Gazeteye göre, artık dünya “Hollanda’nın da savaşabileceğini”gördü.
De Telegraaf gazetesi de, “Hollanda olağanüstü bir geri dönüşün ardından yarı finale yükseldi” başlığını kullandı.
Gazete, Türkiye’nin Arda Güler’in vuruşu uzun savunma oyuncularının kafası ile duran toplarda tehlikeli olduğunu Avusturya maçında gösterdiğini belirterek, Merih Demiral’ın yokluğunda da bu geleneğin sürdüğünü vurguladı.
De Telegraaf’ın haberinde, “Ancak diğer Türk defans oyuncularının da kafalarının ne kadar güçlü olduğu, Türk futbolunun 19 yaşındaki harika çocuğu Güler’in, Hollanda’nın savunma organizasyonunun düzgün olmadığı uzak direğe topu iyi bırakması ve Samet Akaydın’ın 0-1’i ağlara göndererek avantaj sağlamasıyla kanıtlandı” dendi.
De Telegraaf’ın haberinde, Ferdi Kadıoğlu için de ayrı bir paragraf açıldı.
İlk yarıda Hollanda’nın maçtaki inisiyatifi giderek kaybettiği vurgulanan haber şöyle devam ediyor:
“Türkler, Arnhem kentinden Türk bir baba ve Hollandalı bir annenin oğlu olan Ferdi Kadıoğlu’nun koşularıyla tehdit yaratarak büyük bir enerjiyle sahaya çıktı. Eski NEC oyuncusu Kadıoğlu Türk takımı için önemli bir dayanak noktası.”
Gazeteye göre, Cumartesi akşamı Berlin Olimpiyat Stadyumu adeta İstanbul, Ankara ya da İzmir’de herhangi bir stad gibiydi.
Hollanda takımının topa sahip olduğu anlarda sağır edici bir ıslık ve tezahürat duyuldu. Tribünlerdeki Hollandalıların sesi, onbinlerce Türk’ün çıkardığı büyük gürültünün etkisiyle tamamen boğuldu.
‘Boyun eğmez görünümlü Türklere karşı Turuncular özensiz bir ilk yarı oynadı’
NRC gazetesine göre, Hollandalıların Türklere karşı galibiyet elde etmek için “direnç ve şansa” ihtiyacı vardı.
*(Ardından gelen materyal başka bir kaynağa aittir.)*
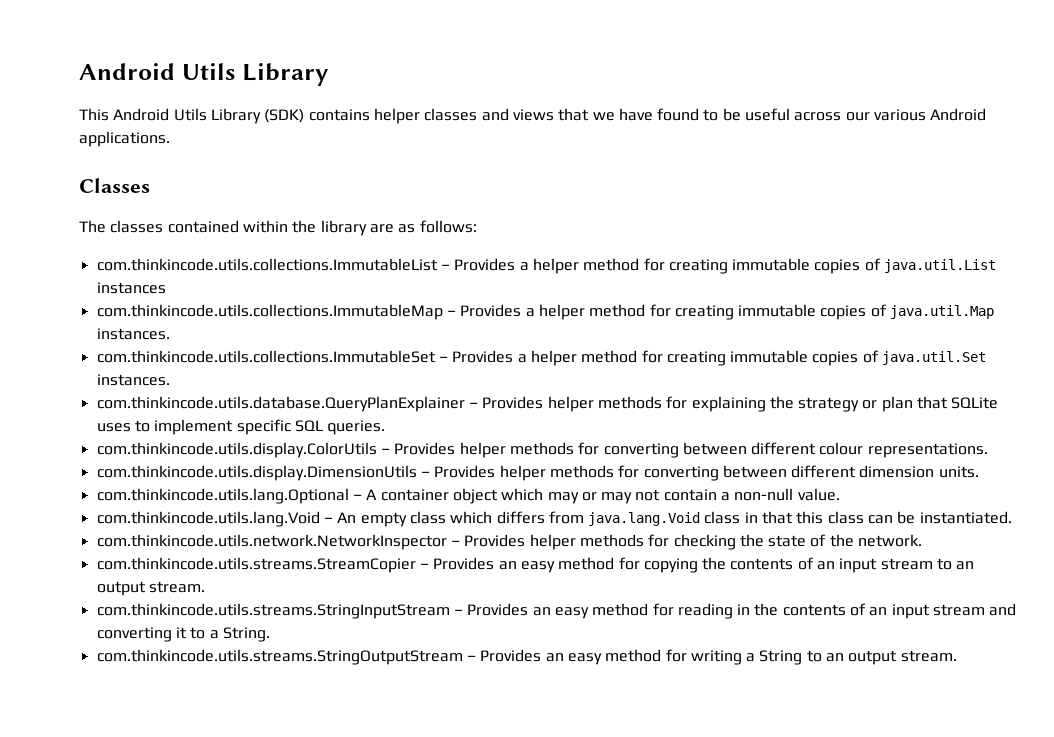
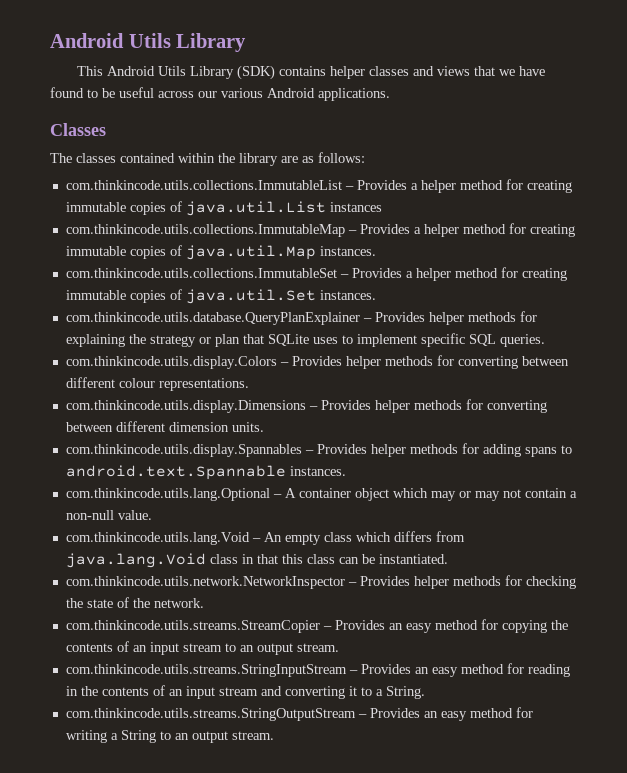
[96,442,377,458] com.thinkincode.utils.display.ColorUtils -> [65,356,277,369] com.thinkincode.utils.display.Colors
[96,465,417,481] com.thinkincode.utils.display.DimensionUtils -> [65,400,306,413] com.thinkincode.utils.display.Dimensions
(979, 472) none -> [65,443,572,457] [65,465,346,480] // com.thinkincode.utils.display.Spannables – Provides helper methods for adding spans to android.text.Spannable instances.

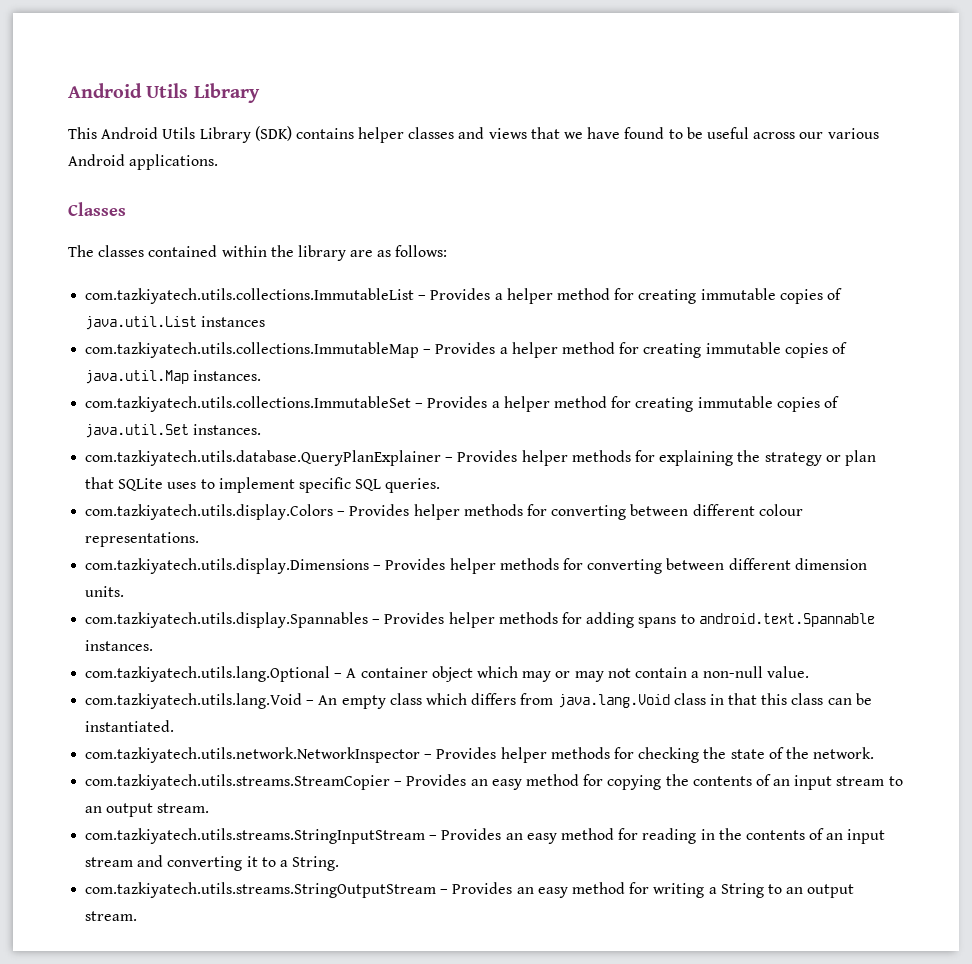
[65,180,342,190] com.thinkincode.utils.collections.ImmutableList -> [85,288,415,304] com.tazkiyatech.utils.collections.ImmutableList
[65,224,345,237] com.thinkincode.utils.collections.ImmutableMap -> [85,342,420,358] com.tazkiyatech.utils.collections.ImmutableMap
[65,268,337,278] com.thinkincode.utils.collections.ImmutableSet -> [85,396,412,412] com.tazkiyatech.utils.collections.ImmutableSet
[65,312,360,325] com.thinkincode.utils.database.QueryPlanExplainer -> [85,450,442,466] com.tazkiyatech.utils.database.QueryPlanExplainer
[65,356,277,369] com.thinkincode.utils.display.Colors -> [85,504,334,520] com.tazkiyatech.utils.display.Colors
[65,400,306,413] com.thinkincode.utils.display.Dimensions -> [85,558,370,574] com.tazkiyatech.utils.display.Dimensions
[65,444,302,457] com.thinkincode.utils.display.Spannables -> [85,612,369,628] com.tazkiyatech.utils.display.Spannables
[65,488,270,501] com.thinkincode.utils.lang.Optional -> [85,666,331,682] com.tazkiyatech.utils.lang.Optional
[65,532,250,545] com.thinkincode.utils.lang.Void -> [85,693,303,709] com.tazkiyatech.utils.lang.Void
[65,576,345,589] com.thinkincode.utils.network.NetworkInspector -> [85,747,421,763] com.tazkiyatech.utils.network.NetworkInspector
[65,620,320,633] com.thinkincode.utils.streams.StreamCopier -> [85,774,391,790] com.tazkiyatech.utils.streams.StreamCopier
[65,664,347,677] com.thinkincode.utils.streams.StringInputStream -> [85,828,426,844] com.tazkiyatech.utils.streams.StringInputStream
[65,708,356,721] com.thinkincode.utils.streams.StringOutputStream -> [85,882,437,898] com.tazkiyatech.utils.streams.StringOutputStream

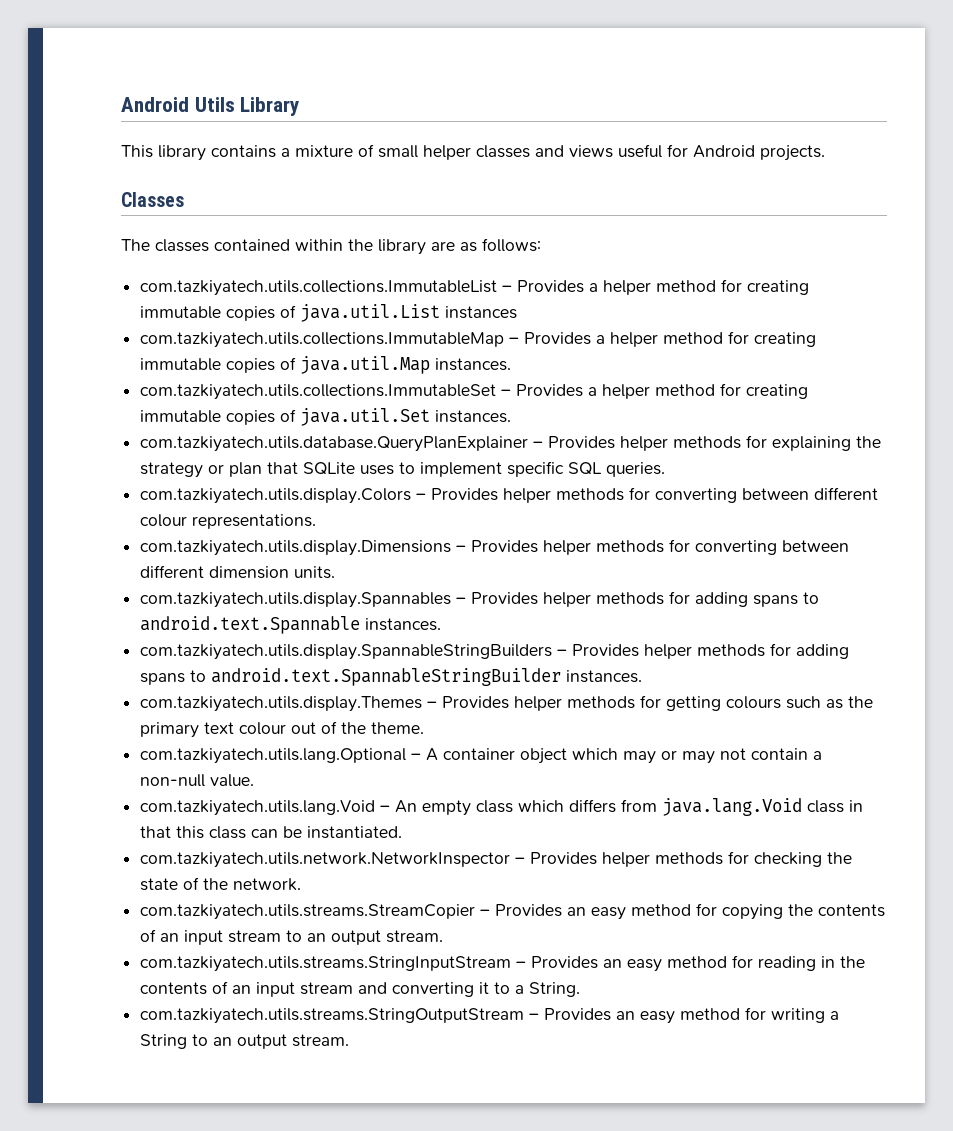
[101,126,879,143] [68,154,219,170] Android Utils Library (SDK) contains helper classes and views that we have found to be useful across our various Android applications. -> [158,144,825,161] library contains a mixture of small helper classes and views useful for Android projects.
(154, 645) none -> [140,643,850,660] [140,668,643,686] [140,695,874,712] [140,721,425,738] // com.tazkiyatech.utils.display.SpannableStringBuilders – Provides helper methods for adding spans to android.text.SpannableStringBuilder instances. // com.tazkiyatech.utils.display.Themes – Provides helper methods for getting colours such as the primary text colour out of the theme.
Haberde, Hollanda takımının uzun süre pasif ve savunmasız olduğu vurgulanarak, “Boyun eğmez” görünümlü Türklere karşı Turuncuların “özensiz bir ilk yarı” oynadığı belirtildi.
NRC’nin yorumunda Türk milli takımının enerjik yapısına da işaret edilerek, “Ancak iki yarıdan oluşan bir karşılaşmada erken saatlerde çok fazla enerji harcadıkları da görülüyordu” dendi.
Ulusal gazetelerden Volkskrant da, gelişmeleri, “Hollanda takımının Türkiye karşısındaki dönüşü, stadı Hollandalıların mutluluğuyla sarstı: Hollanda, Avrupa Şampiyonası yarı finalinde” başlığıyla duyurdu.
Haberde, “İkinci yarıda yaşanan kısa ve güçlü canlanma ve fırsatçılığın ruhsuzluğu ortadan kaldırması, Hollanda ekibinin Avrupa Futbol Şampiyonası yarı finalinde Türkiye’yi 2-1 yenmesini sağladı” dendi.
Voetbal International de, Hollanda milli takımının, Türkiye’ye karşı aldığı zorlu galibiyet sayesinde Avrupa Şampiyonası’nda yarı finaline yükseldiğini yazdı.